A co-clustering model involving α5β1 integrin for the biological effects of GPI-anchored human carcinoembryonic antigen (CEA)

CEA functions as an intercellular adhesion molecule and is up-regulated in a wide variety of human cancers, including colon, breast and lung. Its over-expression inhibits cellular differentiation, blocks cell polarization, distorts tissue architecture, and inhibits anoikis of many different cell types. Here we report results concerning the molecular mechanism involved in these biological effects,where relatively rapid molecular changes not requiring alterations in gene expression were emphasized. Confocal microscopy experiments showed that antibody-mediated clustering of a deletion mutant of CEA (Delta NCEA), normally incapable of self binding and clustering, led to the co-localization of integrin alpha 5 beta 1 with patches of Delta NCEA on the cell surface. Activation of alpha 5, as defined by an anti-alpha 5 mAb-sensitive increase in cell adhesion to immobilized fibronectin, and an increased binding of soluble fibronectin to cells, was also observed.

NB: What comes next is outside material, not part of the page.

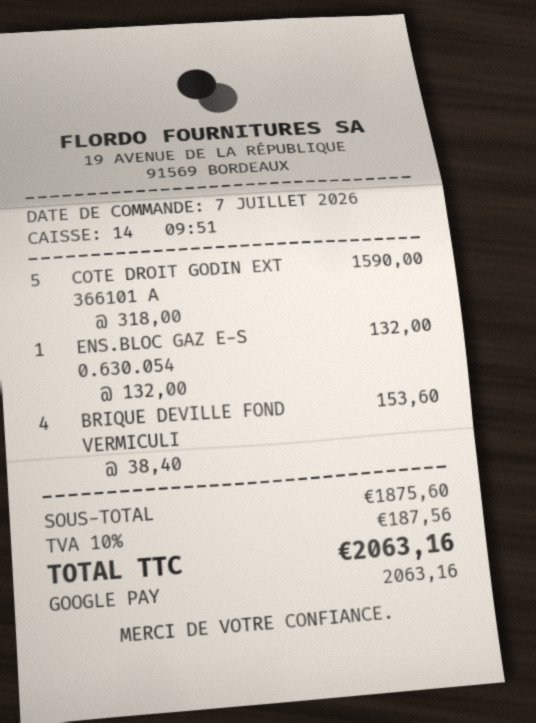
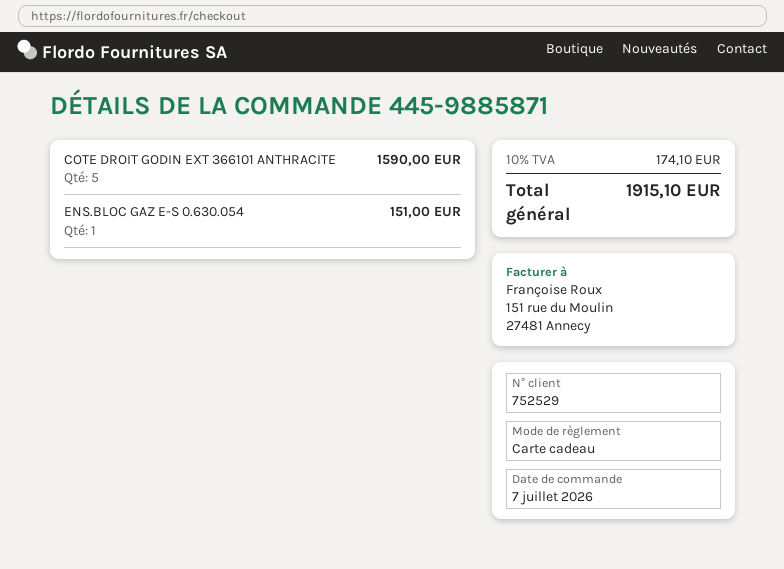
payment method: Google Pay -> gift card
ENS.BLOC GAZ E-S 0.630.054: 1 for 132.00 -> 1 for 151.00
BRIQUE DEVILLE FOND VERMICULI: 4 for 153.60 -> none
tax: 10% = 187.56 -> 10% = 174.10
total: 2063.16 -> 1915.10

This was accompanied by the recruitment of integrin-linked kinase (ILK), protein kinase B (PKB/Akt), and the mitogen-activated protein kinase (MAPK) to membrane microdomains and the phosphorylation of Akt and MAPK. Inhibition of Pl3-K and ILK, but not MAPK, prevented the alpha 5 alpha 1 integrin activation. Conversely, anti-alpha 5 antibody inhibited the Pl3-K-mediated activation of Akt, implying the involvement of outside-in and inside-out signaling in integrin activation. Therefore we propose that CEA-mediated signaling involves clustering of CEA and co-clustering and activation of the alpha 5 beta 1 and associated specific signaling elements on the internal surfaces of membrane microdomains. These changes may represent a molecular mechanism for the biological effects of CEA.